Efficient use of offshore capacity

  • Some global stocks are listed on the JSE. Some of these (like Richemont, BHP and Prosus) are often held in offshore building blocks. In cases where these stocks are held by our global team in their offshore funds, we can elect to hold them with our local capacity. This frees up offshore capacity to be used more efficiently.

THE NECESSARY RESOURCES

It’s important to highlight that very few managers have the scale and resources needed to manage genuinely integrated global portfolios. Coronation is able to do this only because:

  • Over 25 years, we have built out a fund range that covers all the key global asset classes and geographies. Across these funds we have delivered meaningful outperformance over the long-term.

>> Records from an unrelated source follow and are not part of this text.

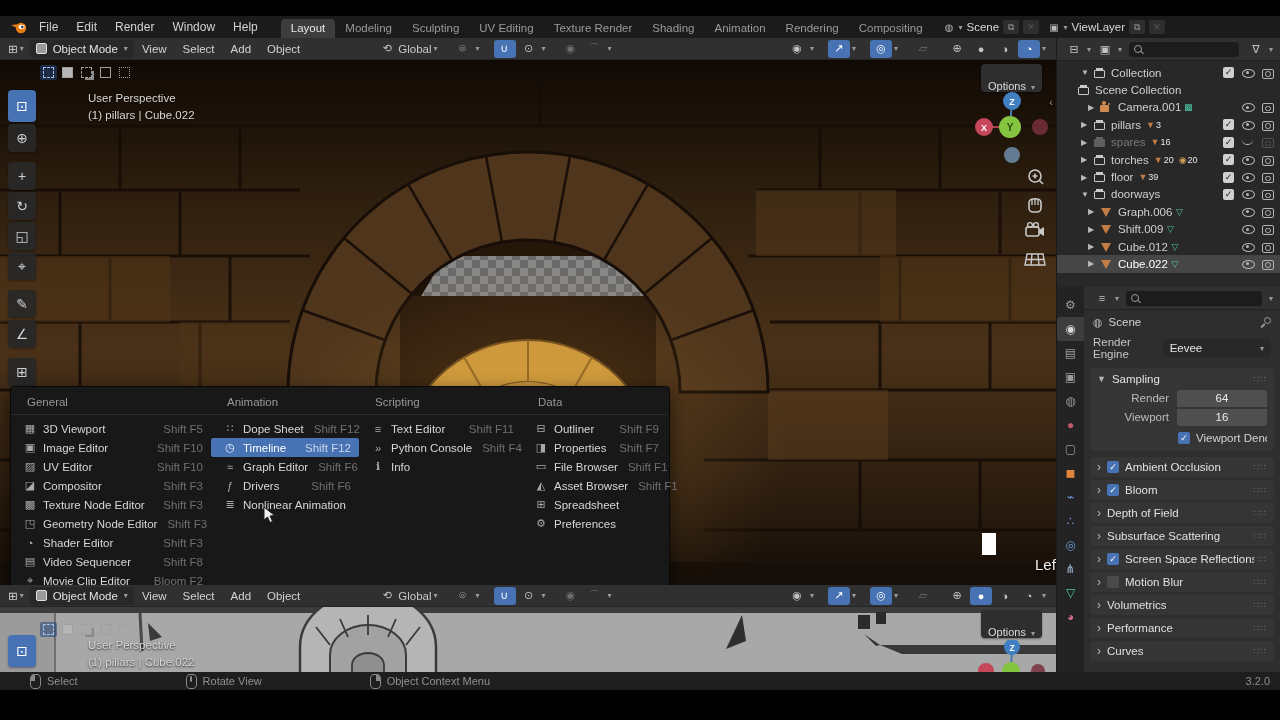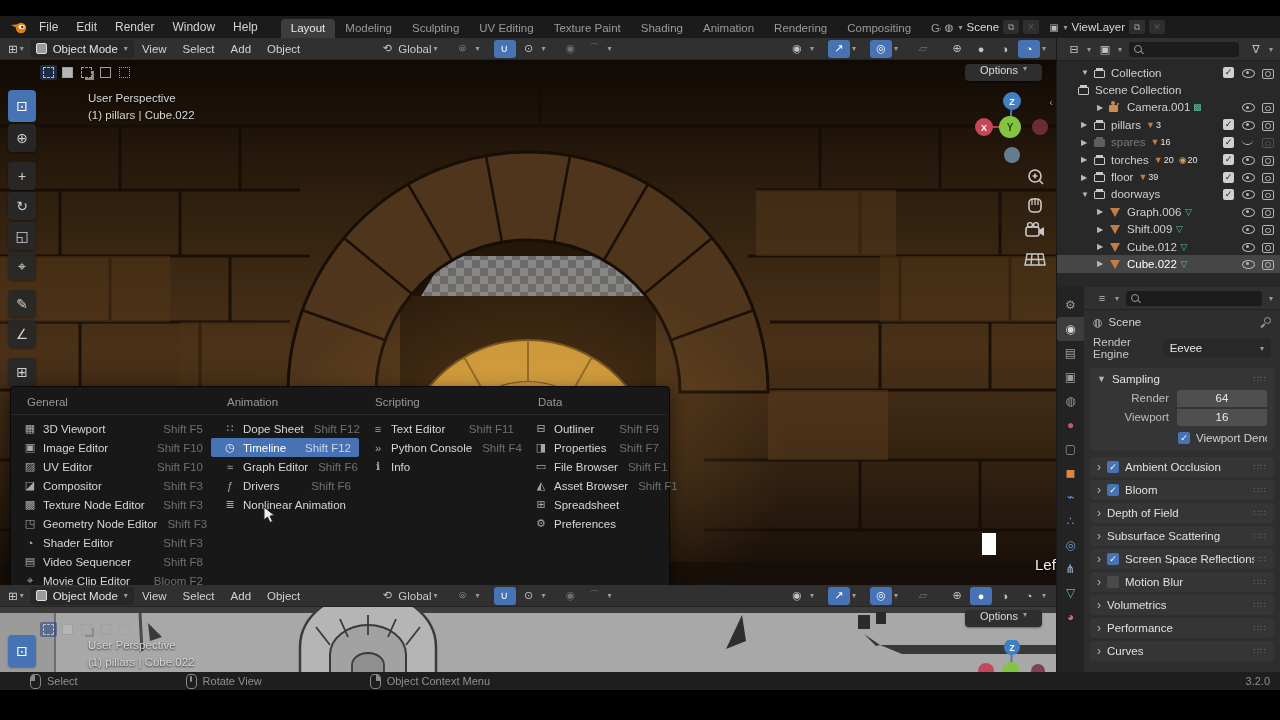--- a/index.html
+++ b/index.html
@@ -38,22 +38,22 @@
         border-radius:3px;margin-left:2px;padding:0 2px;color:#c2c2c2;font-size:11px;background:transparent;}
   .hbtn.on{background:#4772b4;color:#fff;}
   .hbtn.dim{color:#6f6f6f;}
   .hcaret{font-size:8px;color:#9a9a9a;margin:0 2px;}
   .spacer{flex:1;}
 
   
   .viewport{position:absolute;left:0;top:60px;width:1056px;height:525px;overflow:hidden;background:#2a1b0e;}
   .viewport2{position:absolute;left:0;top:607px;width:1056px;height:65px;overflow:hidden;background:#a8a8a8;}
   .ovtext{position:absolute;font-size:11.5px;color:#d8d8d8;text-shadow:0 1px 2px rgba(0,0,0,.8);line-height:17px;}
-  .optionsbtn{position:absolute;display:flex;align-items:flex-start;background:#2e2e2e;border-radius:4px;
-              height:17px;padding:0 15px;font-size:11px;color:#dcdcdc;box-shadow:0 1px 2px rgba(0,0,0,.4);}
+  .optionsbtn{position:absolute;display:flex;align-items:flex-end;background:#2e2e2e;border-radius:4px;
+              height:28px;padding:0 7px;font-size:11px;color:#dcdcdc;box-shadow:0 1px 2px rgba(0,0,0,.4);}
   .optionsbtn .caret{font-size:8px;color:#9a9a9a;margin-left:5px;}
   .collapse-arrow{position:absolute;color:#9a9a9a;font-size:11px;text-shadow:0 1px 2px #000;}
 
   
   .toolshelf{position:absolute;left:8px;top:30px;display:flex;flex-direction:column;}
   .toolbtn{width:28px;height:28px;margin-bottom:2px;border-radius:4px;background:rgba(40,40,40,.92);
            display:flex;align-items:center;justify-content:center;color:#cfcfcf;font-size:14px;
            box-shadow:0 1px 2px rgba(0,0,0,.35);}
   .toolbtn.active{background:#4772b4;color:#fff;height:32px;}
   .toolbtn.gap{margin-top:8px;}
@@ -95,21 +95,21 @@
             border-left:1px solid #191919;box-sizing:border-box;font-size:11.5px;}
   .oheader{height:22px;background:#303030;border-bottom:1px solid #222;display:flex;align-items:center;padding:0 5px;}
   .oheader .hbtn{margin-left:1px;}
   .searchbox{flex:1;height:15px;background:#1c1c1c;border-radius:3px;margin:0 5px;display:flex;align-items:center;padding:0 5px;}
   .mag{width:6px;height:6px;border:1.4px solid #9a9a9a;border-radius:50%;position:relative;flex:none;}
   .mag::after{content:"";position:absolute;width:4px;height:1.4px;background:#9a9a9a;left:5px;top:6px;transform:rotate(45deg);}
   .orows{padding-top:3px;}
   .orow{display:flex;align-items:center;height:17.4px;color:#cfcfcf;padding-right:4px;}
   .orow[data-sel="true"]{background:rgba(255,255,255,.14);color:#fff;}
   .orow[data-dim="true"]{color:#787878;}
-  .orow[data-depth="0"]{padding-left:8px;} .orow[data-depth="1"]{padding-left:24px;} .orow[data-depth="2"]{padding-left:40px;}
+  .orow[data-depth="0"]{padding-left:8px;} .orow[data-depth="1"]{padding-left:24px;} .orow[data-depth="2"]{padding-left:31px;}
   .exp{width:12px;color:#b9b9b9;font-size:8px;flex:none;}
   .orow[data-exp="down"] .exp::before{content:"▼";}
   .orow[data-exp="right"] .exp::before{content:"▶";}
   .oicon{width:15px;height:12px;position:relative;flex:none;}
   .orow[data-icon="collection"] .oicon::before{content:"";position:absolute;left:1px;top:3px;width:9px;height:6px;border:1.2px solid #c9c9c9;border-radius:1px;}
   .orow[data-icon="collection"] .oicon::after{content:"";position:absolute;left:3px;top:1px;width:7px;height:2px;background:#c9c9c9;}
   .orow[data-dim="true"] .oicon::before,.orow[data-dim="true"] .oicon::after{border-color:#777;background:#777;opacity:.7;}
   .orow[data-icon="camera"] .oicon::before{content:"";position:absolute;left:0;top:4px;width:9px;height:7px;background:#cf8a50;border-radius:1px;}
   .orow[data-icon="camera"] .oicon::after{content:"";position:absolute;left:2px;top:0;width:4px;height:4px;border-radius:50%;background:#cf8a50;box-shadow:5px 1px 0 -1px #cf8a50;}
   .orow[data-icon="mesh"] .oicon::before{content:"";position:absolute;left:1px;top:2px;width:0;height:0;
@@ -212,21 +212,21 @@
         <span class="menu" data-name="topbar-menu-item">Render</span>
         <span class="menu" data-name="topbar-menu-item">Window</span>
         <span class="menu" data-name="topbar-menu-item">Help</span>
       </div>
     <div class="tabs" data-name="workspace-tabs">
 
     <span class="tab active" data-name="workspace-tab">Layout</span>
         <span class="tab" data-name="workspace-tab">Modeling</span>
         <span class="tab" data-name="workspace-tab">Sculpting</span>
         <span class="tab" data-name="workspace-tab">UV Editing</span>
-        <span class="tab" data-name="workspace-tab">Texture Paint</span>
+        <span class="tab" data-name="workspace-tab">Texture Render</span>
         <span class="tab" data-name="workspace-tab">Shading</span>
         <span class="tab" data-name="workspace-tab">Animation</span>
         <span class="tab" data-name="workspace-tab">Rendering</span>
         <span class="tab" data-name="workspace-tab">Compositing</span>
         <span class="tab" data-name="workspace-tab">Geometry Nodes</span>
       </div>
     <div class="idwidget" data-name="scene-selector" style="margin-left:4px;">
       <span class="wicon" data-name="scene-icon">◍</span>
       <span class="caret" data-name="chevron-down-icon">▾</span>
       <span data-name="scene-name">Scene</span>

Delivery over long time periods sets us apart from those with a standing start.
  • We have been able to build out a global team with critical mass and with the research intensity and discipline needed to deliver. This team has more than 25 analysts, many of whom have been investing in global assets for 15 years.
  • We have invested in the administration, compliance and IT systems needed to run truly integrated global portfolios.

LOOKING FORWARD

We are excited to be managing integrated global portfolios. The first two years have been very rewarding, both professionally for ourselves and for our clients’ portfolios. None of us know what the future holds, but we believe that the full toolset that our integrated capability provides positions us well to add value for our clients in the years ahead.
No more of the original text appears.